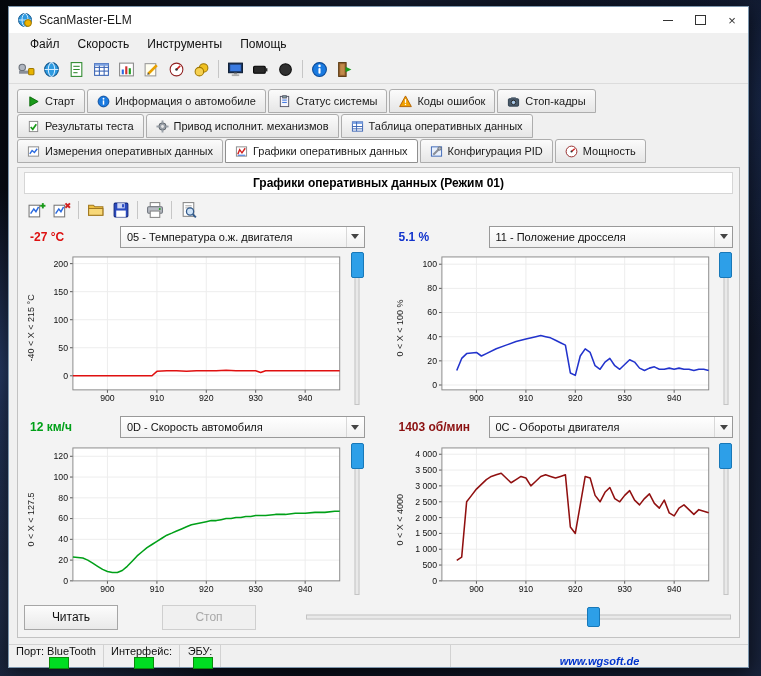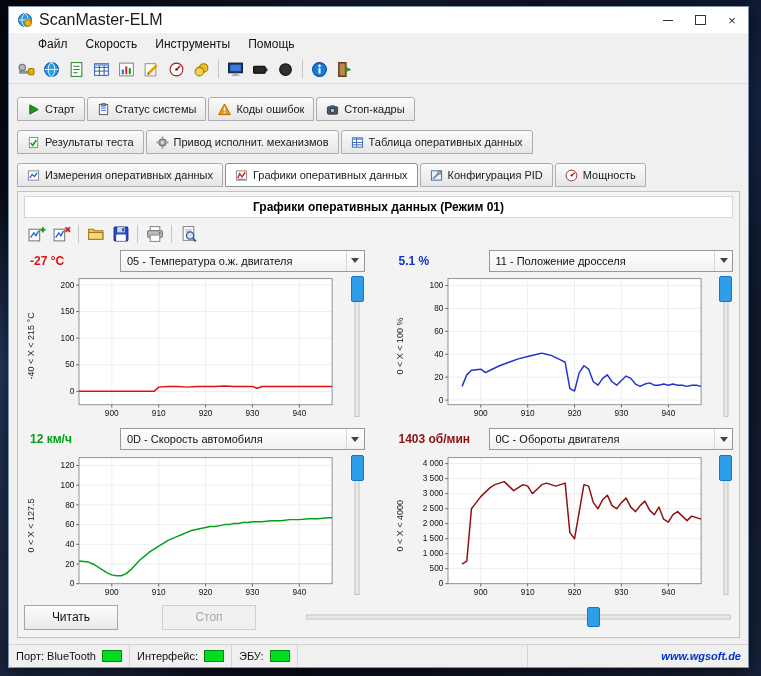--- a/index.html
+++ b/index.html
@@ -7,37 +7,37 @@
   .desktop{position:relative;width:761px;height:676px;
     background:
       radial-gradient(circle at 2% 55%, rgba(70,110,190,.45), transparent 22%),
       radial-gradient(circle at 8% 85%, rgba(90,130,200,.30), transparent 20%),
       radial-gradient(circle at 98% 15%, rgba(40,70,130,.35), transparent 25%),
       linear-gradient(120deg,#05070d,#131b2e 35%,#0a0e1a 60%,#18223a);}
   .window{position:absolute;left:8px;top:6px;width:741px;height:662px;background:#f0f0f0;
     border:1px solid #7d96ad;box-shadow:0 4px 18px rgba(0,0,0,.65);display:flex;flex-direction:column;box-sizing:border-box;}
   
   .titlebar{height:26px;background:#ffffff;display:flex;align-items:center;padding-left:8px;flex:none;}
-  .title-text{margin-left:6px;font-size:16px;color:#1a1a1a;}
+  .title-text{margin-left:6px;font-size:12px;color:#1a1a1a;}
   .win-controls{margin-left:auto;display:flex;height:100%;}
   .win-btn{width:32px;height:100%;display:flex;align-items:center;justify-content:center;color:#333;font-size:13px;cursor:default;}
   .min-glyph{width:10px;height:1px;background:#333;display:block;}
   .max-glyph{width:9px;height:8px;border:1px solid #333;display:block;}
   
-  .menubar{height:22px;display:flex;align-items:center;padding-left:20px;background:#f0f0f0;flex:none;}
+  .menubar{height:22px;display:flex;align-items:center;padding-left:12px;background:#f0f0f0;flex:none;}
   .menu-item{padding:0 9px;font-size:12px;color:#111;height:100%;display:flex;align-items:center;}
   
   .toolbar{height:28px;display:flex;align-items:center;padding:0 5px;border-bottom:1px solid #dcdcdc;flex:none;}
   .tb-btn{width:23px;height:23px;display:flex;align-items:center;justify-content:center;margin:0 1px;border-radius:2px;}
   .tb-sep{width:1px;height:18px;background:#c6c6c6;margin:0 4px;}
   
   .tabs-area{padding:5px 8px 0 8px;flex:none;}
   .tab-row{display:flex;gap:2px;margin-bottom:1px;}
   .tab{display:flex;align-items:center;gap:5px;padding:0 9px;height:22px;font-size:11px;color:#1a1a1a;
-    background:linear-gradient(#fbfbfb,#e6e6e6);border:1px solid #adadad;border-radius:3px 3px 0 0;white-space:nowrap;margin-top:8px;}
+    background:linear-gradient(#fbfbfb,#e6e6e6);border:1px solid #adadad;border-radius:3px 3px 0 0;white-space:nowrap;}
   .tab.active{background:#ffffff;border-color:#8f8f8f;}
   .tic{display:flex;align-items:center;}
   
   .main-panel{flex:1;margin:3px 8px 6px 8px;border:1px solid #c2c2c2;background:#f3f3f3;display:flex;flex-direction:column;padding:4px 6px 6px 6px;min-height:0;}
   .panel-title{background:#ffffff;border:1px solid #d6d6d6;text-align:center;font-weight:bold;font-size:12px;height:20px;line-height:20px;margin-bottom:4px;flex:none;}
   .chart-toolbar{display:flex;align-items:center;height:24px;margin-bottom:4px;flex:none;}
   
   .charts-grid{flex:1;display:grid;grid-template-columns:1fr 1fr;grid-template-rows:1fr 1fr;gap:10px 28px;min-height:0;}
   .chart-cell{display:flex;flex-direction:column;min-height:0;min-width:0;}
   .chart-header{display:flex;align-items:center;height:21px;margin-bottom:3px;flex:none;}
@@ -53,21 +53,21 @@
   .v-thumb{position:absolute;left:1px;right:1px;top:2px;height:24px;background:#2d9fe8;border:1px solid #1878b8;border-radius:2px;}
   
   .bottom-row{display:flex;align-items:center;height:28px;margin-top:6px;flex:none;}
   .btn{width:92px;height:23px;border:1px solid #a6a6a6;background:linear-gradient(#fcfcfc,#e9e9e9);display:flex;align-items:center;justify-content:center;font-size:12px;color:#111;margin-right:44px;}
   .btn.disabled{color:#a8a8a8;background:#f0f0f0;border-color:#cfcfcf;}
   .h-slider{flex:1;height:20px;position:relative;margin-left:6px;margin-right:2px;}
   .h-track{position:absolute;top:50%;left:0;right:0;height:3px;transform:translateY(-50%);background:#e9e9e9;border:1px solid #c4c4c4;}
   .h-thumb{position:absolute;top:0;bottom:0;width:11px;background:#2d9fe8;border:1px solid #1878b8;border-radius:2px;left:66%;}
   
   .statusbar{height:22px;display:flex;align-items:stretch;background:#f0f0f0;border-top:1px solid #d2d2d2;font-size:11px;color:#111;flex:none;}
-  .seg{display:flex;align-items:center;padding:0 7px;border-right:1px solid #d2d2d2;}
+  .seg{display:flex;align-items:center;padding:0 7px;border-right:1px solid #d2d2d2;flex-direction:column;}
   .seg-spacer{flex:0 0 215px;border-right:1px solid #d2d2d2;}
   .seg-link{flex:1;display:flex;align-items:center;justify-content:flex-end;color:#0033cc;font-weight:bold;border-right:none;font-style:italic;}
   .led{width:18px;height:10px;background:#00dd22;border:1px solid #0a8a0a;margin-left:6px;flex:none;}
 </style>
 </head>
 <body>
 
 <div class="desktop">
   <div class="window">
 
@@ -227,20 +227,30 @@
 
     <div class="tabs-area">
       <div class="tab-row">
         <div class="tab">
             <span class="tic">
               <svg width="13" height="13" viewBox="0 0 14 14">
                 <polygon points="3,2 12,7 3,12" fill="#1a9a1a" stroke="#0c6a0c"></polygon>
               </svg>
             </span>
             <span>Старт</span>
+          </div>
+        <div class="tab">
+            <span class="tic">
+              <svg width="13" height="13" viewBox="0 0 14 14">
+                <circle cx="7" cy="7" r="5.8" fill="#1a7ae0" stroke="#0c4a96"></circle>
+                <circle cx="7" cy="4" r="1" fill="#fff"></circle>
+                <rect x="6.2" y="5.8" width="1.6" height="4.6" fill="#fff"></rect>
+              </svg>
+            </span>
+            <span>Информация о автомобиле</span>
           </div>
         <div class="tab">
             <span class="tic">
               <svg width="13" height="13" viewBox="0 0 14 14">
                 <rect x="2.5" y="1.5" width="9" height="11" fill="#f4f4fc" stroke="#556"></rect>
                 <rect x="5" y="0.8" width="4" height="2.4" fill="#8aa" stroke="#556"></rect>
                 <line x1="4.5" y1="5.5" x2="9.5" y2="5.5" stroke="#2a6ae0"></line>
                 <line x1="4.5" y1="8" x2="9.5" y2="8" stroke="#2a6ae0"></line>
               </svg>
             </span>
==================================================
> Work instruction: Find the line that contains "-227,20 +227,30 @@". Copy it and every line after it to the end of the records, exactly, and nothing more.

> Answer space:
@@ -227,20 +227,30 @@
 
     <div class="tabs-area">
       <div class="tab-row">
         <div class="tab">
             <span class="tic">
               <svg width="13" height="13" viewBox="0 0 14 14">
                 <polygon points="3,2 12,7 3,12" fill="#1a9a1a" stroke="#0c6a0c"></polygon>
               </svg>
             </span>
             <span>Старт</span>
+          </div>
+        <div class="tab">
+            <span class="tic">
+              <svg width="13" height="13" viewBox="0 0 14 14">
+                <circle cx="7" cy="7" r="5.8" fill="#1a7ae0" stroke="#0c4a96"></circle>
+                <circle cx="7" cy="4" r="1" fill="#fff"></circle>
+                <rect x="6.2" y="5.8" width="1.6" height="4.6" fill="#fff"></rect>
+              </svg>
+            </span>
+            <span>Информация о автомобиле</span>
           </div>
         <div class="tab">
             <span class="tic">
               <svg width="13" height="13" viewBox="0 0 14 14">
                 <rect x="2.5" y="1.5" width="9" height="11" fill="#f4f4fc" stroke="#556"></rect>
                 <rect x="5" y="0.8" width="4" height="2.4" fill="#8aa" stroke="#556"></rect>
                 <line x1="4.5" y1="5.5" x2="9.5" y2="5.5" stroke="#2a6ae0"></line>
                 <line x1="4.5" y1="8" x2="9.5" y2="8" stroke="#2a6ae0"></line>
               </svg>
             </span>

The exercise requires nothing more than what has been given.